INSTRUCTIONS FOR THE TASK: To complete this task, print all the data below exactly but leave out the images.

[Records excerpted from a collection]
%%

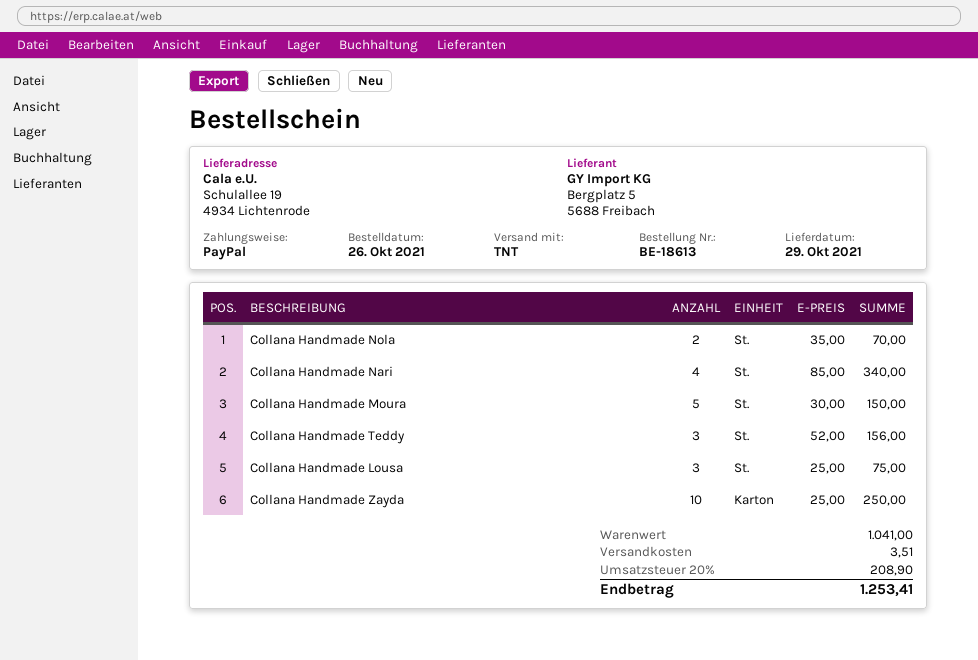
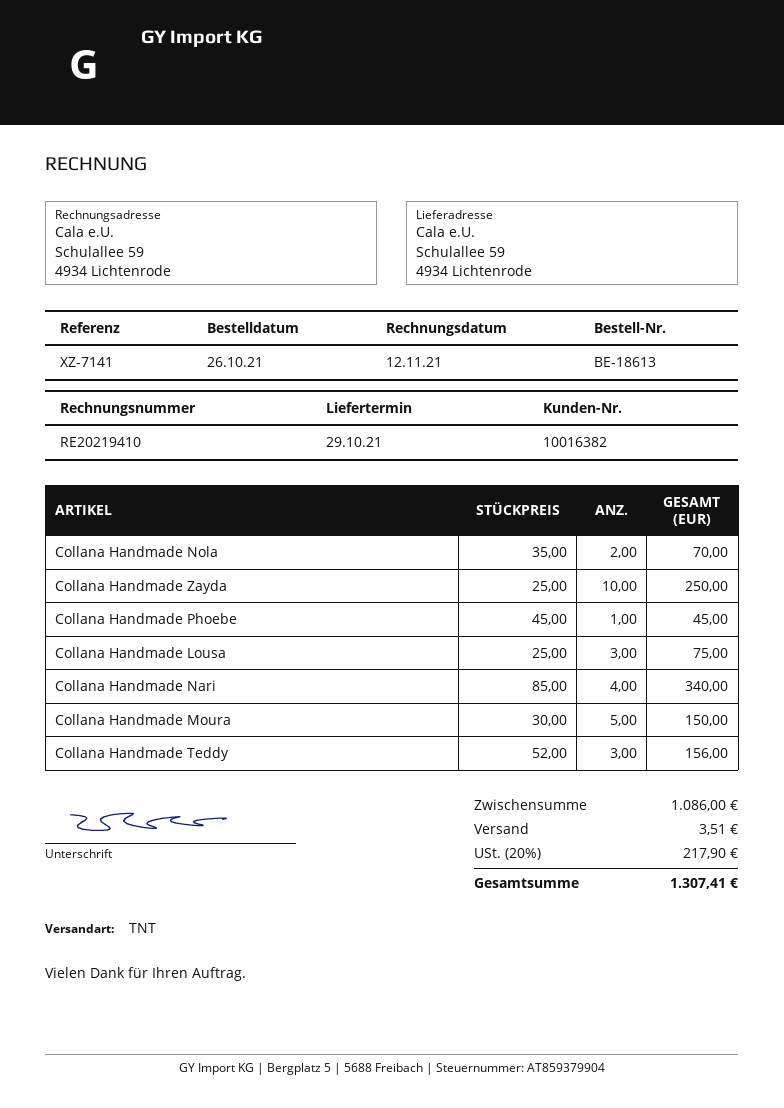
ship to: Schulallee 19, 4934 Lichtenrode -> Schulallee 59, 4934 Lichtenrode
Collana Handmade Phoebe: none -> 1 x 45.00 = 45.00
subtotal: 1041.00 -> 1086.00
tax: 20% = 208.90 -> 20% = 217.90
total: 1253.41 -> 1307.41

%%

TASK ANSWER:
ship to: Schulallee 19, 4934 Lichtenrode -> Schulallee 59, 4934 Lichtenrode
Collana Handmade Phoebe: none -> 1 x 45.00 = 45.00
subtotal: 1041.00 -> 1086.00
tax: 20% = 208.90 -> 20% = 217.90
total: 1253.41 -> 1307.41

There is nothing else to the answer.